The new bill is called the Paycheck Protection Program and Healthcare Enhancement Act. If you’re a small-business owner and you’re sure you need to apply for relief funding, you’ll want to do so as soon as you can. But with many states opening up for business now or in the near future, is it in your best interest?
Let’s learn about whether your business should apply for disaster relief funding.
The SBA Opens Up Applications
For those businesses who feel they should apply for disaster relief funding, the SBA has opened up the application process for the PPP and EIDL (solely for U.S. agricultural businesses) once again for the second wave of funding. You can go to the SBA website to fill out your application now to take advantage of the funds.
If your business hasn’t applied yet for disaster relief funding and you think you should, please keep reading.

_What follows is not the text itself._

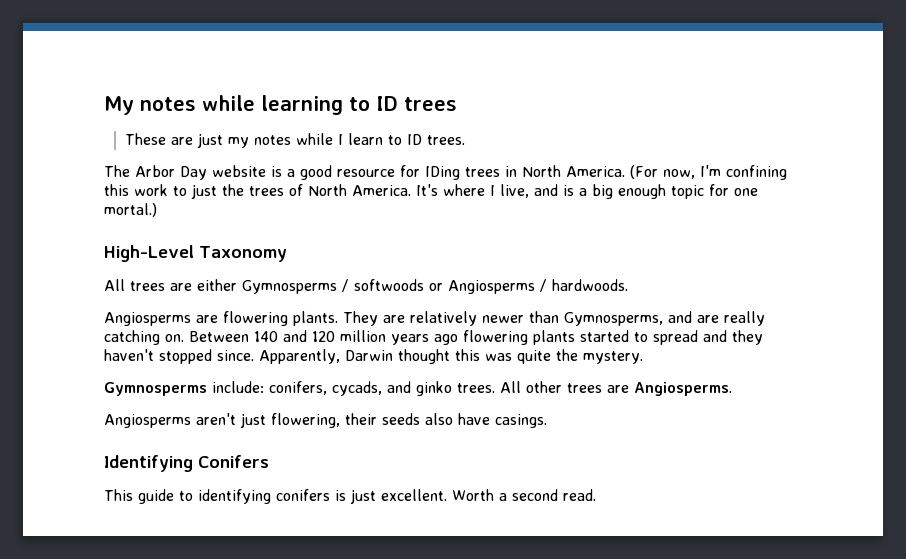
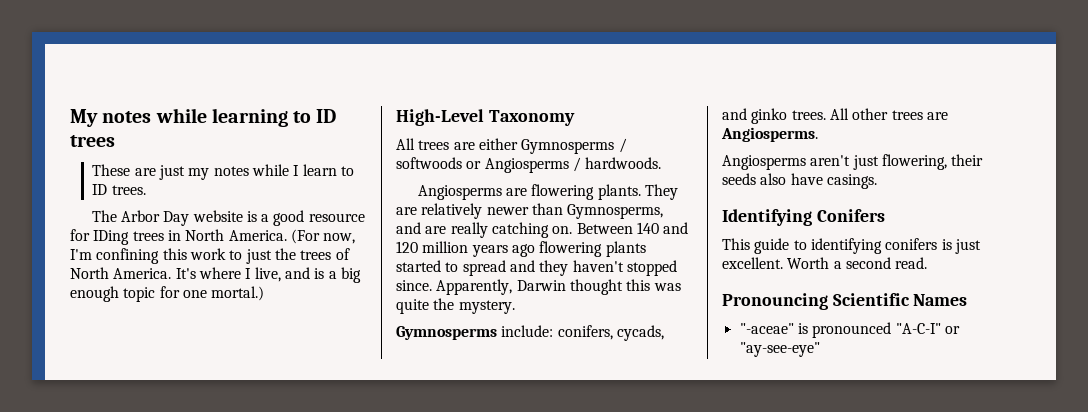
(596, 495) none -> [722,293,968,310] [739,322,960,338] [739,342,820,357] // Pronouncing Scientific Names // "-aceae" is pronounced "A-C-I" or "ay-see-eye"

The changes made in this wave of financing may change your mind about whether your business should apply for disaster relief funding.
Quick Facts About The New Wave
Here is a rundown of the new wave for the PPP:
- Max loan size of $10 million
- For the loan to be fully forgiven, at least 75% of the loan must be used toward payroll expenses; the other 25% may be used for interest on mortgage rates, utilities and rent
- Upon loan approval, the borrower must fully use the funds in an 8-week period, which starts from the first loan disbursement
- Any remaining or unforgiven funds will have a 2-year maturity at a 1% interest rate.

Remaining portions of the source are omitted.